# Gingerbread houses, pre-fab.



## m brown (May 29, 1999)

Can anyone tell me where I might find the walls and roof pre-made for gingerbread houses? I will be hosting a seminar on how to decorate the houses and would love to find a mid-size house ready to "glue" and sparkle. 
Thanks in advance.


----------



## isa (Apr 4, 2000)

I've seen them at Ikea but I am not sure if they have them at this time of year. 

Some German and Austrian stores do sell some but again it might be hard to find in august.


Worse comes to worse I am sure Martha Stewart must have something like this but it will cost you.

Good Luck


Sisi


P.S. I know I have seen somewhere cookie cutter made in the shape of all the different pieces you need for gingerbread house but I can't recall where at this point.


----------



## m brown (May 29, 1999)

I've been to a great site that carries copper cookie cutters of all shaps and descriptions, but I really need to get a good to go kit. It will be happening in Nov. so there is time to look.


----------



## isa (Apr 4, 2000)

M brown,


I checked my Sweet Celebration catalog and they do have 2 sets of cutters. 

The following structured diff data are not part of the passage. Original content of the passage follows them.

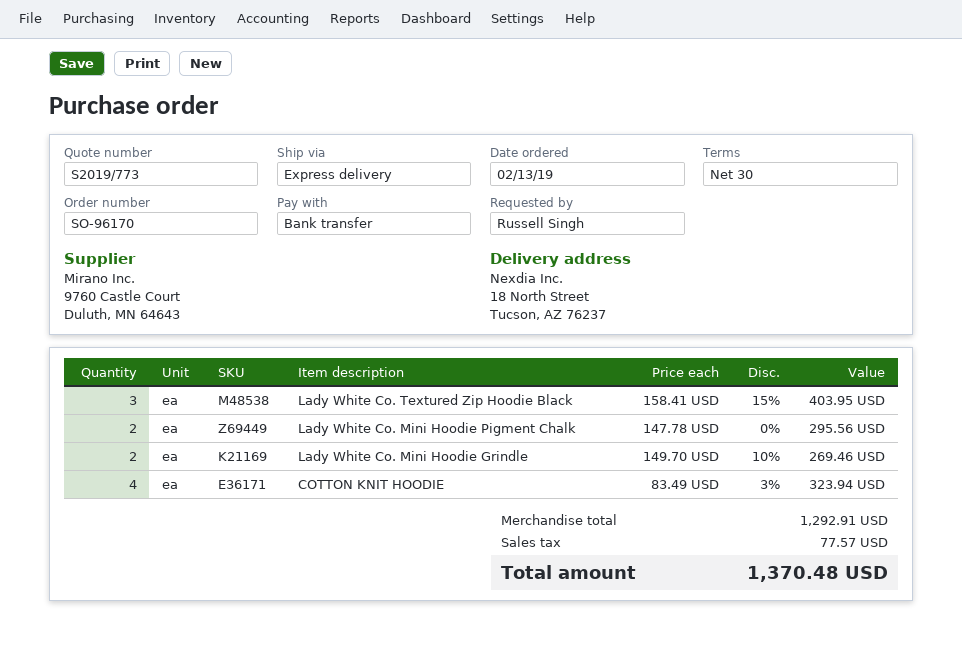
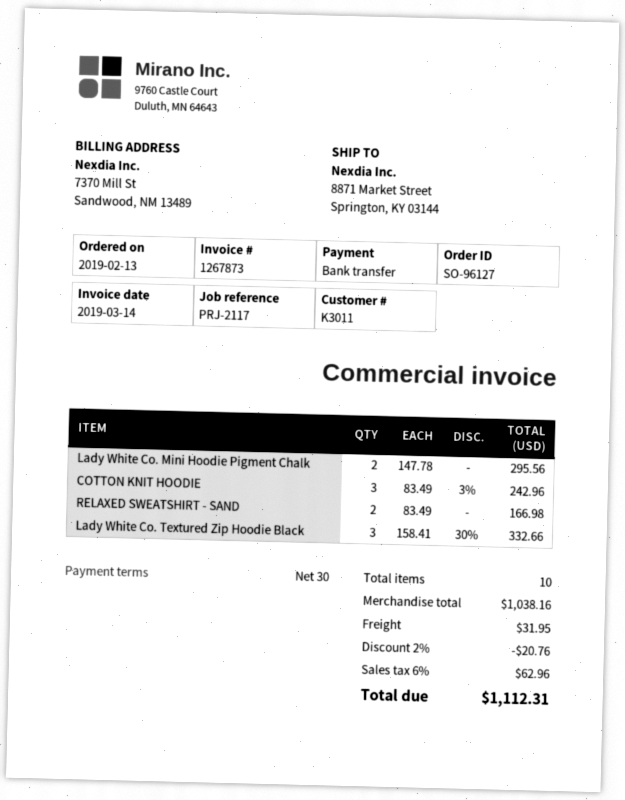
order number: SO-96170 -> SO-96127
ship to: 18 North Street, Tucson, AZ 76237 -> 8871 Market Street, Springton, KY 03144
Lady White Co. Textured Zip Hoodie Black: 3 x 158.41 - 15% = 403.95 -> 3 x 158.41 - 30% = 332.66
Lady White Co. Mini Hoodie Grindle: 2 x 149.70 - 10% = 269.46 -> none
COTTON KNIT HOODIE: 4 x 83.49 - 3% = 323.94 -> 3 x 83.49 - 3% = 242.96
RELAXED SWEATSHIRT - SAND: none -> 2 x 83.49 = 166.98
subtotal: 1292.91 -> 1038.16
discount: none -> 2% = 20.76
shipping: none -> 31.95
tax: 77.57 -> 62.96
total: 1370.48 -> 1112.31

The first one will give you a 11x8x10 house it consist of 7 cutters and is 9.59$. The second kit is for a 5.2The first set is also available from the foodcrafter's supply catalog for 8.95$ and it comes with a cardboard base. They also have a miniature village bake set.


Hope this will help you.


Sisi


----------



## pete (Oct 7, 2001)

Check with a local arts and crafts or hobby store. They often carry them during the holidays or will probably be able to at least order them.


----------



## m brown (May 29, 1999)

Found them! 
http://www.sugarcraft.com/catalog/new/new.htm

fyi for the holidays!


----------



## sgmchef (Sep 30, 2006)

Hi there m brown,

Last year I got one from Aldi's, of all places. They do have that German connection.

Sometimes dollar stores have them also, if you are not looking for Albert Uster quality stuff.

Good luck!


----------